Morte era o que não faltava, infelizmente, as vítimas contadas aos milhares. Lembra a todo momento em Lidiane, com problemas financeiros: ”Situação de muitos comerciantes, de tantas pessoas que perderam os empregos. Focada no problema econômico, pensa que é uma boa hora das pessoas pensarem nos desperdícios. A irmã está certa de doar o que lhe sobra. A poltrona geme ao levantar-se. Quer sair outra vez para fazer outra caminhada, sintoma de depressão. Volta a sentar-se. Sente dificuldade em interpretar o sonho da noite passada com o filho, que fazia um curso de especialização na área de relações internacionais. Ele ia ficar fora por ano e meio, e costumavam caminhar juntos, e lhe havia dito ao telefone:
—Relaxa mãe, você está perfeitamente bem, mas é bom disciplinar os pensamentos, a saúde mental é o mais importante.

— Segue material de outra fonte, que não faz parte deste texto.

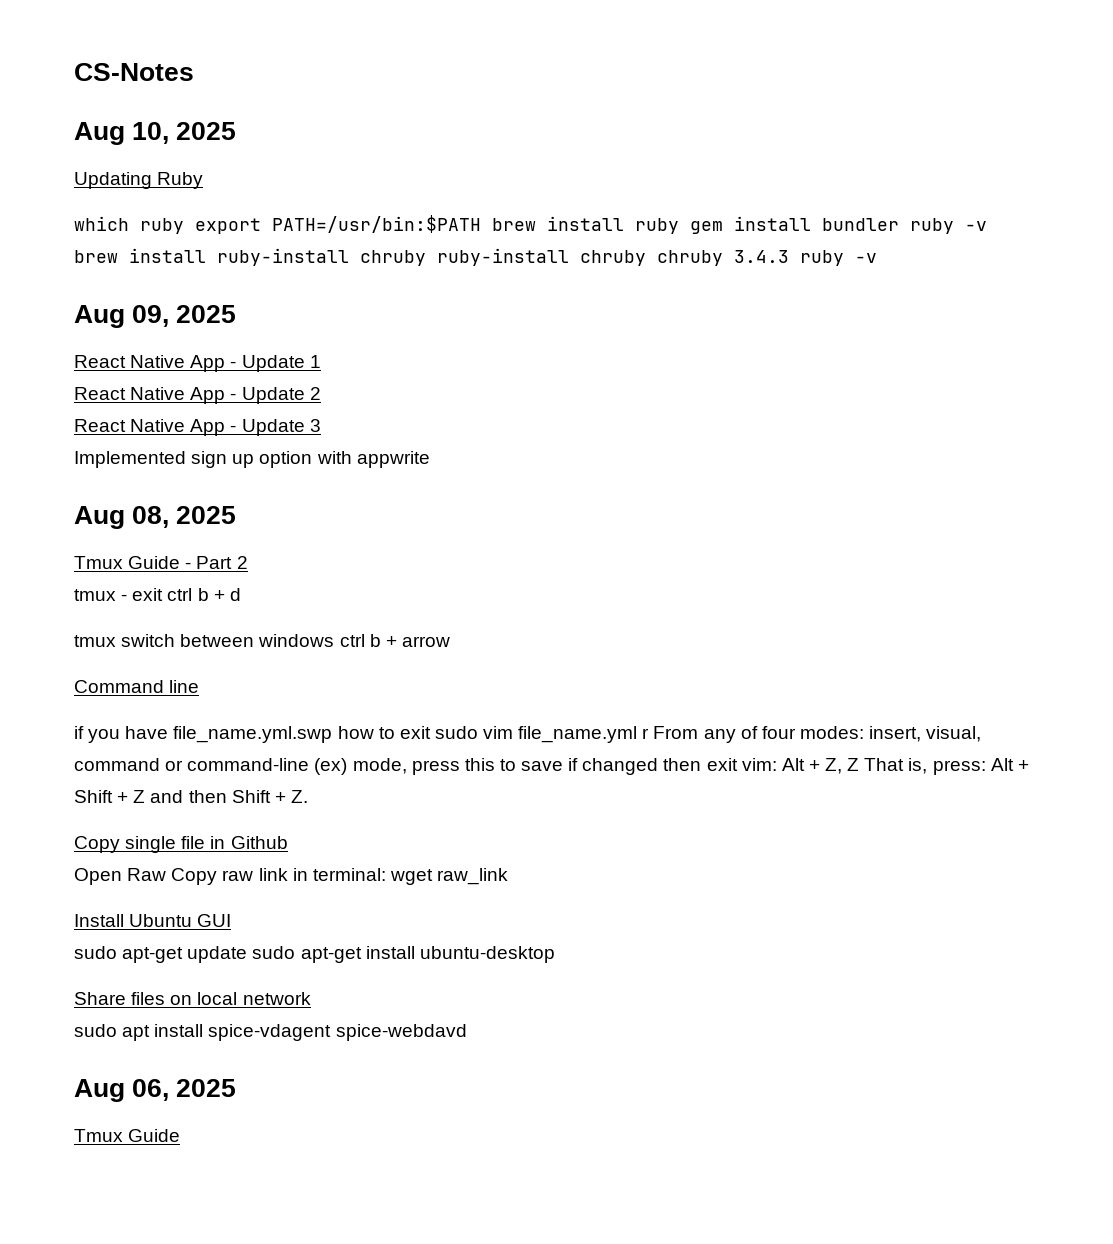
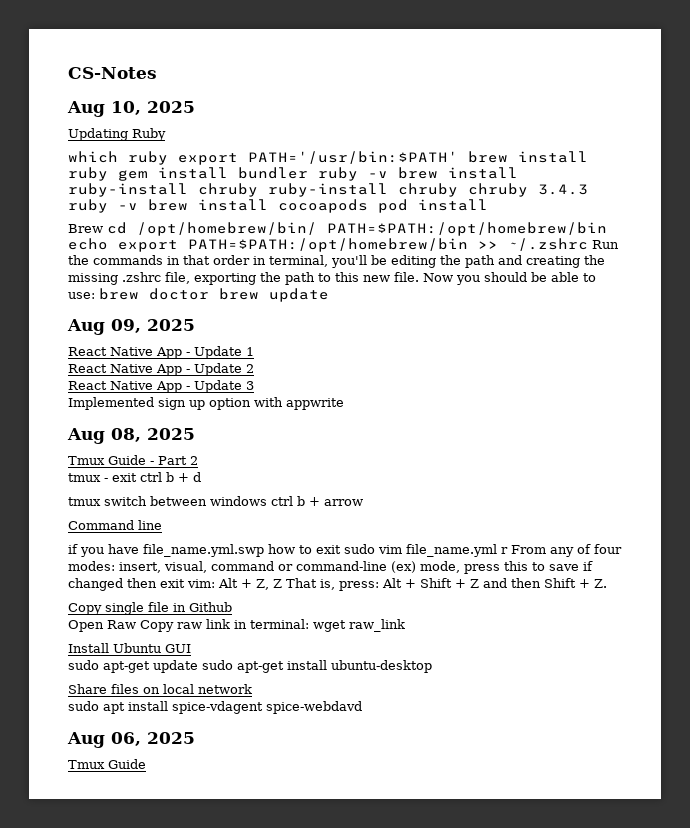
- which ruby export PATH=/usr/bin:$PATH brew install ruby gem install bundler ruby -v brew install ruby-install chruby ruby-install chruby chruby 3.4.3 ruby -v
+ which ruby export PATH='/usr/bin:$PATH' brew install ruby gem install bundler ruby -v brew install ruby-install chruby ruby-install chruby chruby 3.4.3 ruby -v brew install cocoapods pod install
+ Brew cd /opt/homebrew/bin/ PATH=$PATH:/opt/homebrew/bin echo export PATH=$PATH:/opt/homebrew/bin >> ~/.zshrc Run the commands in that order in terminal, you'll be editing the path and creating the missing .zshrc file, exporting the path to this new file. Now you should be able to use: brew doctor brew update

O filho imensamente compassivo, o que seria um sinal de fraqueza para o homem, o que não era o caso dele. Leonor tinha certeza da sua firmeza de caráter. Incrível como o tempo passa rápido, ou lento, de acordo com cada situação. Talvez fosse melhor não sair mesmo de casa. pensa com um aperto no coração. Por fora era a mesma pessoa que iniciara o período de quarentena, mas só ela sabia a mudança incrível que começava a ocorrer com todos. No seu caso, outra mulher brotava, era aquele o momento justo para a mudança. Barreiras derrubadas com a maré crescente do medo e solidão. Adormece sem comprimido. Sonha com o marido:
“Mario,
Mario! ”
Leonor percebe que a qualidade do ar está melhor, sim, após alguns dias da quarentena. Acompanha os comentários na TV, que há multiplicação dos animais marinhos nos oceanos, e todos os animais terrestres revigorados. Os habitantes aquáticos nunca vistos nas águas turvas de Veneza, nadam felizes, uma agradável surpresa, pena que em circunstâncias tão trágicas. Lembra do pássaro que por alguns segundos ficou acomodo no peitoril da janela do escritório, parecia observá-la no computador. Pensa se há uma compensação para essa tragédia humana. Seria o aumento da solidariedade. Aconteciam atos inesperados de altruísmo e coragem desse ser tão vulnerável ao egoísmo, ao medo e à ganância.
Outra vez em casa, acessa a internet.
Acompanha os lives, artistas
mundialmente famosos dão shows grátis para os aquartelados. Também inspirados anônimos, chamam a atenção pela criatividade, parecem
dizer: “Eu existo, eu estou vivo,
penso em vocês, nós todos, navegantes do mesmo barco, tentamos nos
salvar desse ataque invisível”. O milagre da tecnologia. A surpresa de ver o tenor José Carreras na sacada de sua casa em Paris, brindando os vizinhos e os internautas, com seu admirável
vozeirão. Curado do câncer, mal que não abate facilmente os que resistem, ela mesma é testemunha disso. A vida, nosso bem
maior, que se refaz a cada ataque
do mal.
Estava encantada com a presença do tenor no seu laptop, quando o marido aparece a sua frente. Leonor exulta ao vê-lo. Como previsto, ele foi colocado no último voo para o Brasil. Mesmo sentado na última fila, perto do banheiro, um suplício para quem costuma viajar na classe executiva. Mas dá graças a Deus por estar vivo e em casa. Depois de beijar a esposa, Mario pede um café, se possível, com pão de queijo quentinho. Fala da impressão que teve ao encontrar Brasília deserta, como em Portugal, e os demais países da Europa, o mundo todo na mesma situação. Todos envolvidos universalmente por esse específico mal. Mário fala para a esposa:
—O Covid-19 não vai eliminar a vida sobre a face da terra, o mais certo é que faça o ser humano refém dele para sempre.